**Data records**
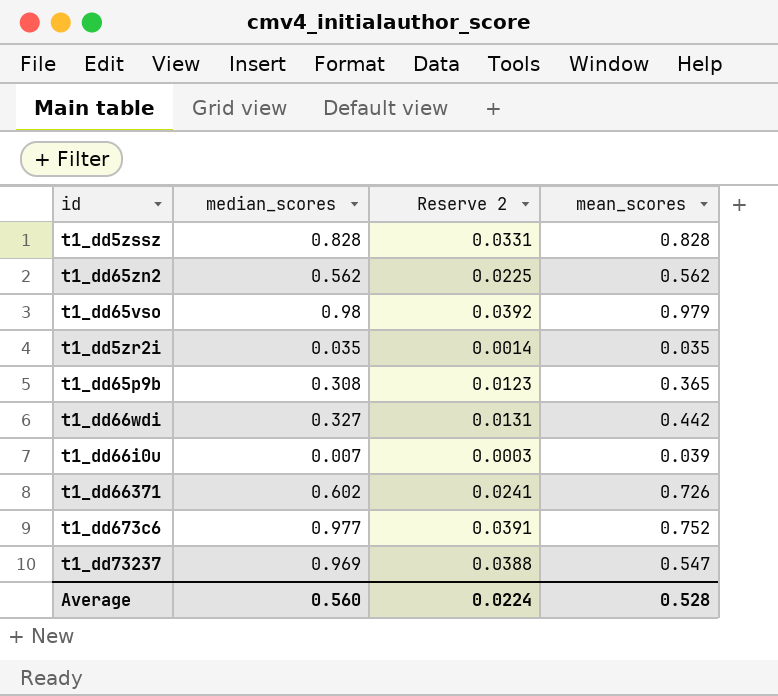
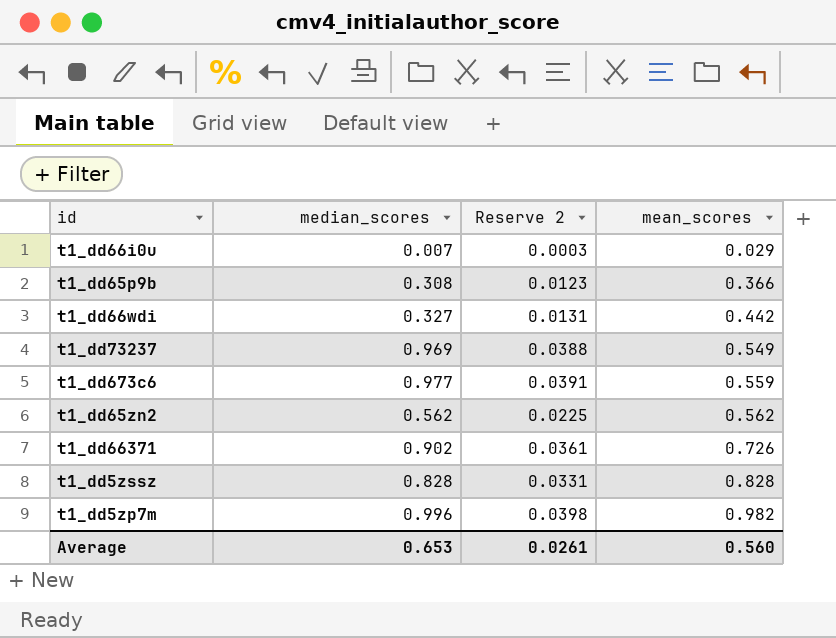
row order: none -> mean_scores ascending
row t1_dd65vso: 0.98 | 0.0392 | 0.979 -> none
row t1_dd5zr2i: 0.035 | 0.0014 | 0.035 -> none
t1_dd66i0u | mean_scores: 0.039 -> 0.029
t1_dd65p9b | mean_scores: 0.365 -> 0.366
t1_dd73237 | mean_scores: 0.547 -> 0.549
t1_dd673c6 | mean_scores: 0.752 -> 0.559
t1_dd66371 | median_scores: 0.602 -> 0.902
t1_dd66371 | Reserve 2: 0.0241 -> 0.0361
row t1_dd5zp7m: none -> 0.996 | 0.0398 | 0.982
Average | median_scores: 0.560 -> 0.653
Average | Reserve 2: 0.0224 -> 0.0261
Average | mean_scores: 0.528 -> 0.560

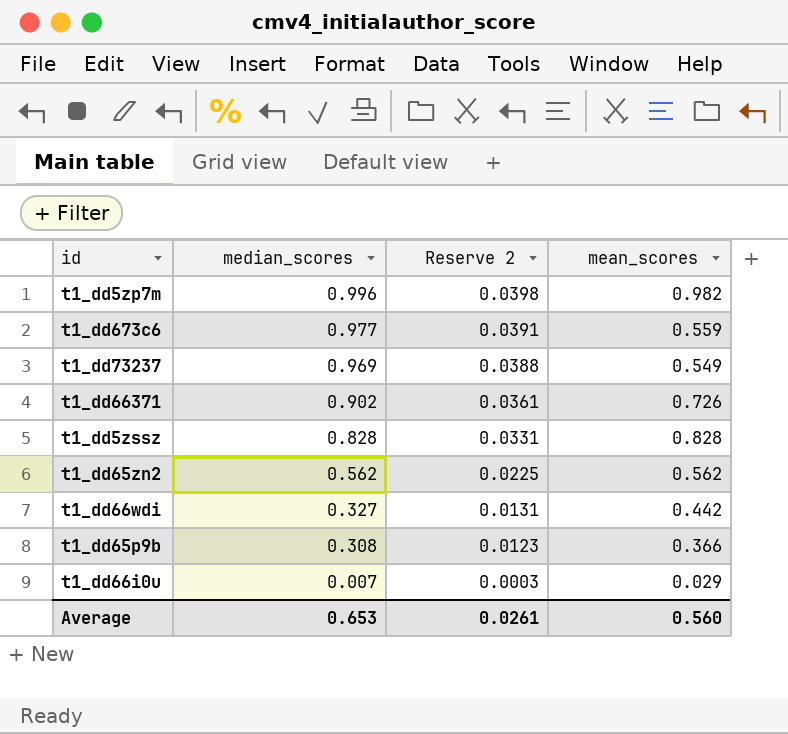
row order: mean_scores ascending -> median_scores descending

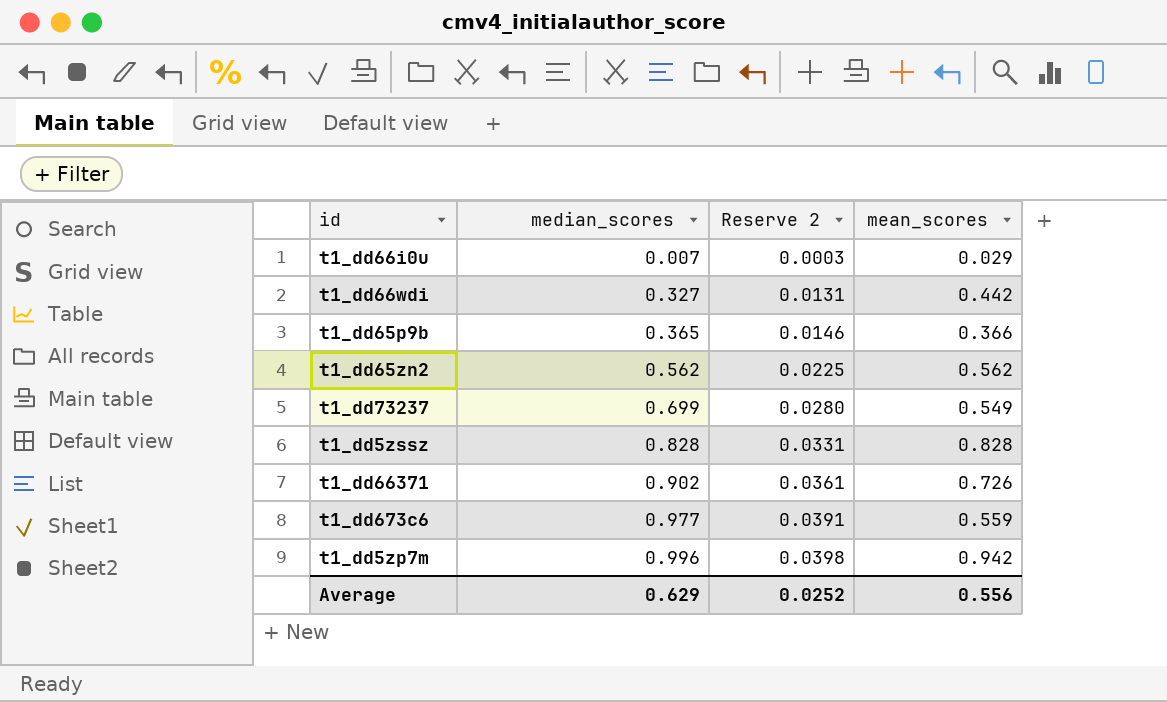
row order: median_scores descending -> median_scores ascending
t1_dd65p9b | median_scores: 0.308 -> 0.365
t1_dd65p9b | Reserve 2: 0.0123 -> 0.0146
t1_dd73237 | median_scores: 0.969 -> 0.699
t1_dd73237 | Reserve 2: 0.0388 -> 0.0280
t1_dd5zp7m | mean_scores: 0.982 -> 0.942
Average | median_scores: 0.653 -> 0.629
Average | Reserve 2: 0.0261 -> 0.0252
Average | mean_scores: 0.560 -> 0.556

**Work instructions**
Repeat exactly the lines starting at the line with "t1_dd5zp7m | mean_scores: 0.982 -> 0.942" and ending with the final line of the entries. Include nothing else.

**Result for this task**
t1_dd5zp7m | mean_scores: 0.982 -> 0.942
Average | median_scores: 0.653 -> 0.629
Average | Reserve 2: 0.0261 -> 0.0252
Average | mean_scores: 0.560 -> 0.556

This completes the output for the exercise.